Permintaan Gubernur Sumut Dipenuhi, Bulog Kucurkan 5.000 Ton Beras
Perum Bulog memastikan kesiapan distribusi beras hingga 5.000 ton bagi korban bencana di Sumatera Utara (Sumut), sesuai permintaan Gubernur Sumut Bobby Nasution dan arahan Kepala Badan Pangan Nasional yang juga menjabat sebagai Menteri Pertanian, Andi Amran Sulaiman.
“Ya sesuai dengan arahan Menteri Pertanian sekaligus Kepala Bapanas agar menyiapkan dukungan 5.000 ton khusus untuk Sumatera Utara,” ujar Direktur Utama Bulog, Ahmad Rizal Ramdhani, di Jakarta, Selasa.
Rizal menjelaskan, distribusi beras akan diprioritaskan melalui koordinasi dengan TNI Angkatan Laut untuk memastikan pengiriman logistik tepat waktu. Jika kapal milik TNI AL belum tersedia, Bulog menyiapkan opsi penggunaan kapal komersial sebagai alternatif.
Penyaluran bantuan pangan akan berkoordinasi langsung dengan Pemerintah Provinsi Sumatera Utara untuk menentukan lokasi penerimaan utama. Sejumlah daerah terdampak masih menunggu pembukaan akses sehingga fleksibilitas pendistribusian menjadi kunci.

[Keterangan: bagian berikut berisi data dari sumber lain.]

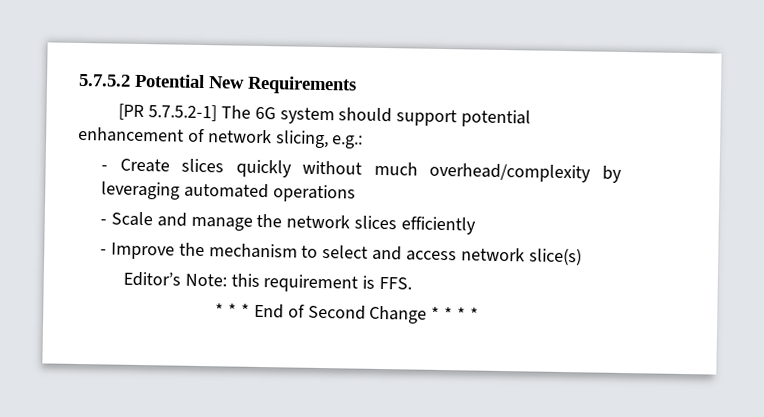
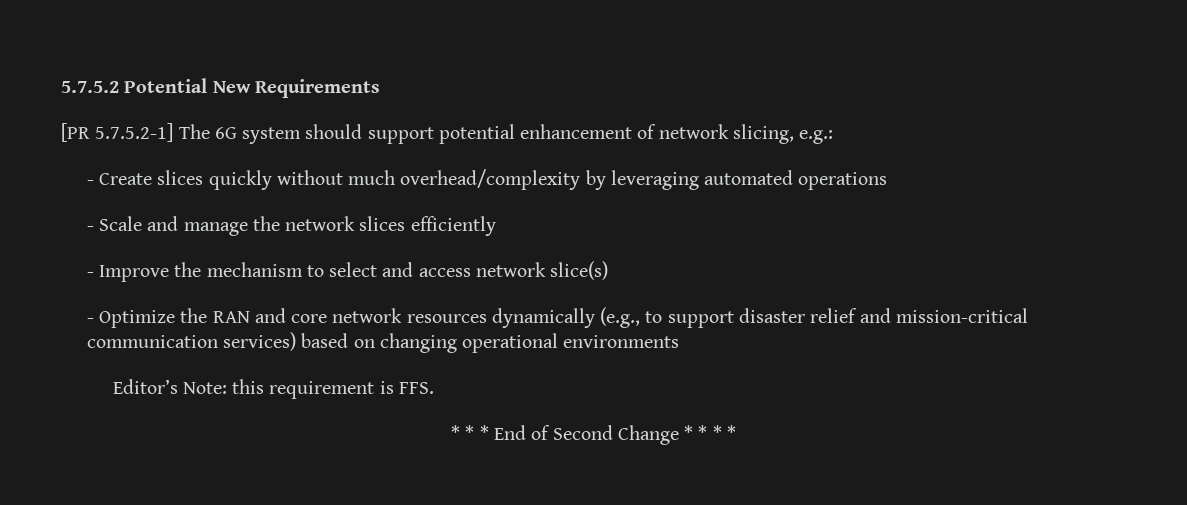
+ - Optimize the RAN and core network resources dynamically (e.g., to support disaster relief and mission-critical communication services) based on changing operational environments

“Harapan kami segera ada keputusan pembagian pengirimannya, apakah semua ke Sibolga atau sebagian ke Belawan,” ujarnya.
Sebelumnya, Amran menyetujui pengajuan penambahan 5.000 ton stok beras Bulog yang diajukan Gubernur Bobby. Pemerintah pusat pun memastikan cadangan nasional aman hingga mencapai 3,8 juta ton.
Amran menyebut, provinsi Sumatera Utara, Aceh, dan Sumatera Barat sebenarnya berada dalam kondisi surplus produksi beras. Namun, dukungan logistik tetap dimaksimalkan untuk menjamin kebutuhan pangan masyarakat yang terisolasi akibat banjir.
Gubernur Sumut Bobby Nasution menyampaikan bahwa 17 kabupaten/kota terdampak bencana dengan tingkat kerusakan yang berbeda. Wilayah Tapanuli Tengah menjadi daerah paling sulit dijangkau karena akses jalan terbatas.
Pengiriman bantuan menggunakan jalur udara dilakukan untuk daerah yang terisolasi total, sementara distribusi skala besar akan difokuskan melalui jalur laut dari Pelabuhan Sibolga.